May means one wonderful thing- the start of softball season. (Actually, in New Hampshire, it means the second month of monsoons, but what’re you gonna do?) As a lifelong baseball fanatic and a guy who once won a Little League game with a 2-out, 2-run homer in the final inning (a moment that still stands out above every other highlight in my life, including meeting presidential candidates, innumerable travels, glowing reviews of my CD’s and my wedding day), the beginning of the season represents everything that’s good and right about life. Seriously. It’s that good.

It was only last year that I came out of retirement to brave the waters of competitive softball, and despite my initial nervousness at putting myself on the line, I was, well, amazing. In fact, when you look at the stats, it’s even more impressive. I had a prominent statistical analyst take my numbers from last year and average them out into a 162-game season. Then he compared them to a composite season of the “great” Ted Williams and his supposedly illustrious career. Here’s how it pans out:

Batting average: .586, with Williams hitting a measly .344. Not even close.

Hits: 230. Williams would’ve averaged 154, and that’s after you take out the two seasons where he only played a few games.

Doubles: 14. Ted’s average was 30.5, but to be fair, he was playing in Fenway Park. Anybody could hit a double at Fenway Park. It’s much harder to hit a double at the UNH Rec Field #4.

Triples: 14. Williams? Four. Four stinkin’ triples.

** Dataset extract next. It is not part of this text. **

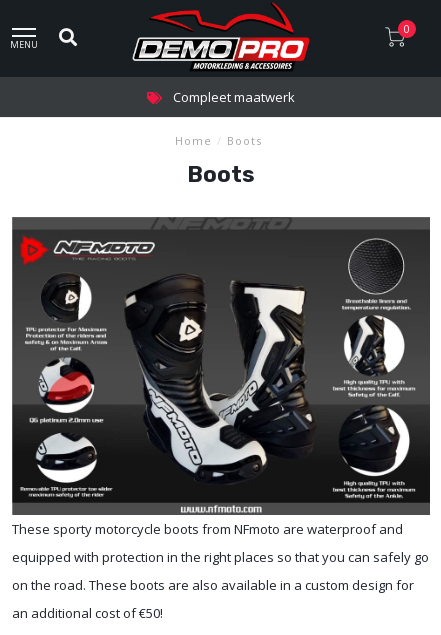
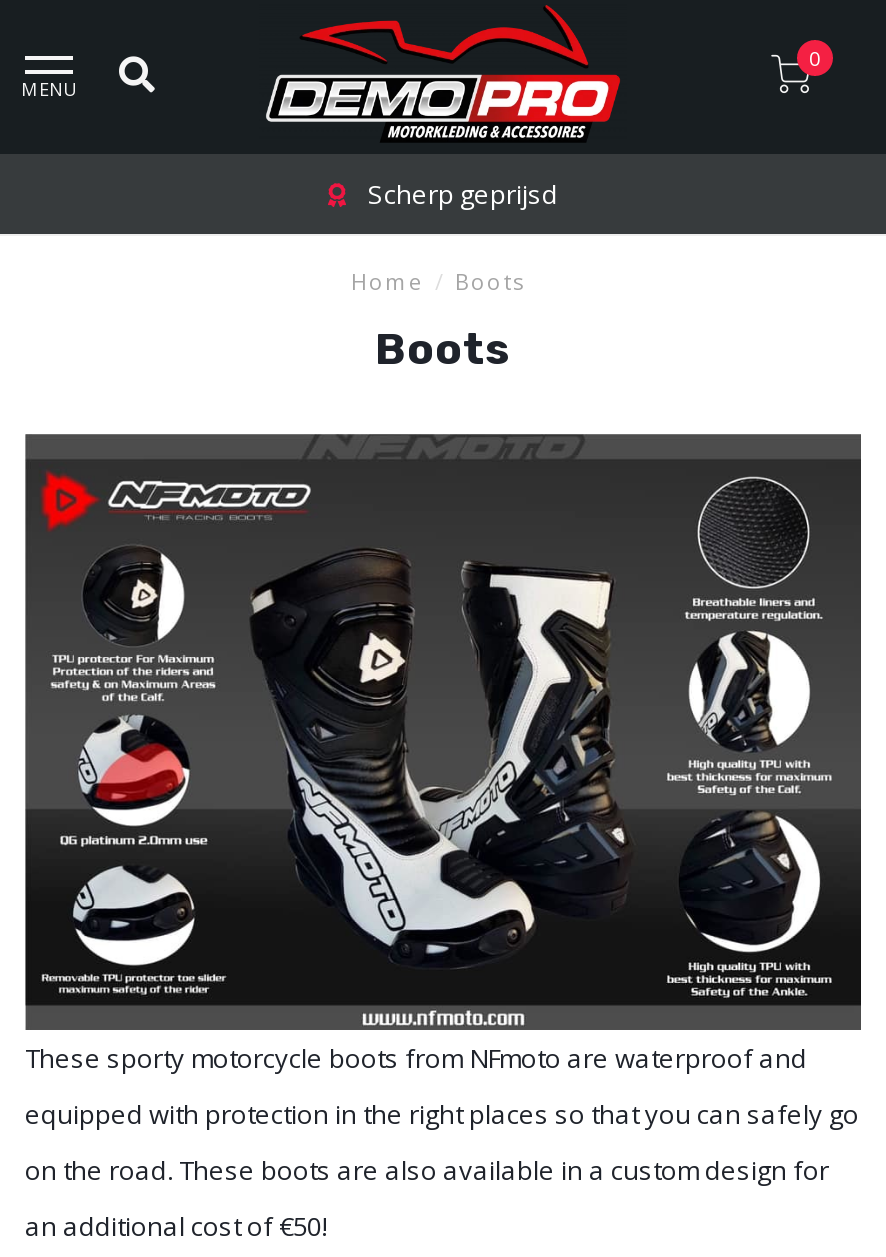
- Compleet maatwerk
+ Scherp geprijsd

How this guy got in the Hall of Fame on four triples a year is beyond me.

Home Runs: 41. Williams? 29.8. Nice goin’ there, “slugger.” Not even thirty homers a year!

RBI’s: 149. Lil Teddy only had 106, a full 33 RBI’s behind me. Good, but not great.

And finally, Total Bases: 837, compared to Ted’s embarrassing 282. Sheesh, Ted, you could’ve tried or something, pal.

I’m sure there’ll be some naysayers making all sorts of excuses for the “legendary” Williams, but let’s just face the facts. His day is long past, and we have a new king in town. So come out and see our team play. It’s something you can tell your kids, and your kids’ kids, about
someday. “I saw Brady play softball back in the day.”